For most of us, having a job is an inevitable part of life. Research shows that:

  • 35% of 16- to 19-year olds have a summer job
  • 29% of teenagers work at their job all year long, and;
  • More than 70% of college students work at least part-time

And while the need to make money is, of course, one of the main reasons we work, having a job can also help you discover new passions, provide you with opportunities to learn and grow, and help you build meaningful connections with other people. Whether you’re currently in college, headed there soon, or still making your way through high school, here are some helpful tips for working students:

  • Know your limits. Some people can thrive while working and going to school at the same time, but for other students, it may not be the right fit. Remember that your emotional and physical wellbeing and your educational success should be your top priorities. Image result for gifs about work
    While studies show that working a modest amount of hours (16-25 hours per week) can actually help students perform better in school, the right decision for you will depend on your personal and financial circumstances. It’s ok to focus on school full-time and opt not to have a job. And, if you do choose to work while you’re a student, don’t commit to working more hours than you can handle.
  • Be strategic about choosing your employer. Did you know that some employers will actually help you pay for college beyond just providing you a paycheck? An increasing number of businesses, government agencies, and nonprofit organizations offer scholarships, tuition discounts, or other education-related reimbursements or assistance for their employees. Spend some time researching employers in your area, and don’t be afraid to ask about these benefits during your application or interview process.
  • Consider work-study. Work-study jobs are part-time positions for college students, usually on-campus, that accommodate school schedules. In order to apply for a work-study job, you’ll first need to complete the Free Application for Federal Student Aid (FAFSA) and choose “yes” when the FAFSA asks if you’re interested in work-study. If you qualify, you can then visit your college’s financial aid website or financial aid office to search, apply, and start interviewing for work-study jobs.
  • Save as much money as you can. Earning your own paycheck is a rewarding and exciting experience. What you do with that money depends on both your circumstances and your behaviors. You may have obligations to help your family financially, or you may find yourself having to resist the urge to spend every penny of your leftover money on the things you enjoy. Image result for saving money gifHowever, it is important to put as much of your paycheck as you can into a college savings account. Creating a budget and sticking to it can help make this a little easier. Remember, every dollar you save today means one less dollar you might need to borrow to pay for college. You can set up a savings account through your bank or credit union, or you can set up an account with Utah’s educational savings plan, my529.

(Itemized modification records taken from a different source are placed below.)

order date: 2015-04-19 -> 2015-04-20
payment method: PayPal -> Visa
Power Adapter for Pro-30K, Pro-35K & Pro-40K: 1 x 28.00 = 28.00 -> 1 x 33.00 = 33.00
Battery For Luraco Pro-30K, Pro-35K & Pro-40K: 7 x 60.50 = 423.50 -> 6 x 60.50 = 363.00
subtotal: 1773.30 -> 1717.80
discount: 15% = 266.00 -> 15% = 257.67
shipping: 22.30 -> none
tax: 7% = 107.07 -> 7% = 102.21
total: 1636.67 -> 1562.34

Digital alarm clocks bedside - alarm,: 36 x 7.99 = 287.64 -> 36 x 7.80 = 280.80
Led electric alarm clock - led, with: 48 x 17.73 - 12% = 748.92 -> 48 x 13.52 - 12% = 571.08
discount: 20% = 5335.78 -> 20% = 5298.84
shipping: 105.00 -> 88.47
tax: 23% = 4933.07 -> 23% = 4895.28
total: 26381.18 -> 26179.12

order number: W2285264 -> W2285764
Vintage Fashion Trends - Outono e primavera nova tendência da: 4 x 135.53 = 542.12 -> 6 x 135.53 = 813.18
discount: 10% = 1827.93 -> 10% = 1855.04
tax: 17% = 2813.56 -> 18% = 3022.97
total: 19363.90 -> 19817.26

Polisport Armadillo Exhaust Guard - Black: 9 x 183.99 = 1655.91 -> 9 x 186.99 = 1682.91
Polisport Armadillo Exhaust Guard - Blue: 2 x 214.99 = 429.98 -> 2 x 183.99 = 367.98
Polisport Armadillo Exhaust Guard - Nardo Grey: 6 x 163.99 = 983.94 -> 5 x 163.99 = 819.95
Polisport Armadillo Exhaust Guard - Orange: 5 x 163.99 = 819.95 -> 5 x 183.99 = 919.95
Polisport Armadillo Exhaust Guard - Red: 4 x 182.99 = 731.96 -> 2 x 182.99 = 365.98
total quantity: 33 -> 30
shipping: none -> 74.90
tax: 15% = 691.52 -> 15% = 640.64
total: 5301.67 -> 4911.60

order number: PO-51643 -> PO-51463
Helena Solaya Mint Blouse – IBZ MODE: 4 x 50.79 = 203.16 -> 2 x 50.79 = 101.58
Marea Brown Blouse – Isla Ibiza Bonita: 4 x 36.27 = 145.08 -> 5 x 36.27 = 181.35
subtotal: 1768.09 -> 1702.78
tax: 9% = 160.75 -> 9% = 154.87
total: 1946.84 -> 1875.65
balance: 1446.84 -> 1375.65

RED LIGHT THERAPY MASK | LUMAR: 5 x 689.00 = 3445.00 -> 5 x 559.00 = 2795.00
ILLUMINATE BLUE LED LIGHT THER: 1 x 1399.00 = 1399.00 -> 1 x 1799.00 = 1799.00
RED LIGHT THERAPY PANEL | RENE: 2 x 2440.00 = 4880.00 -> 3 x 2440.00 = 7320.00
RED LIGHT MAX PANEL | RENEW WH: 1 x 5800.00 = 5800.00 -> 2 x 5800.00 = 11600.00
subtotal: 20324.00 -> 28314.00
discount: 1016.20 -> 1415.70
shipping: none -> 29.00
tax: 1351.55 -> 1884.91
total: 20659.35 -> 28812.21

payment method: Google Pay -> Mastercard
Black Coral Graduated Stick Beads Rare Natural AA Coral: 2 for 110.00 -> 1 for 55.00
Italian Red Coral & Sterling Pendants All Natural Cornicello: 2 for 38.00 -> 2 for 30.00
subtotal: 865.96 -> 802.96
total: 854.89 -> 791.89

If you have any additional questions about managing your college costs, contact us at 801-869-5701 or

Katie is an Outreach Officer with UHEAA and StepUpUtah. She holds Bachelor of Arts degrees in History and Political Science from the University of Utah and previously worked as a tutor with the Advancement Via Individual Determination (AVID) college preparatory program. You can follow her for professional advice about preparing and paying for college on Twitter, Instagram, and Snapchat (@StepUpKatie).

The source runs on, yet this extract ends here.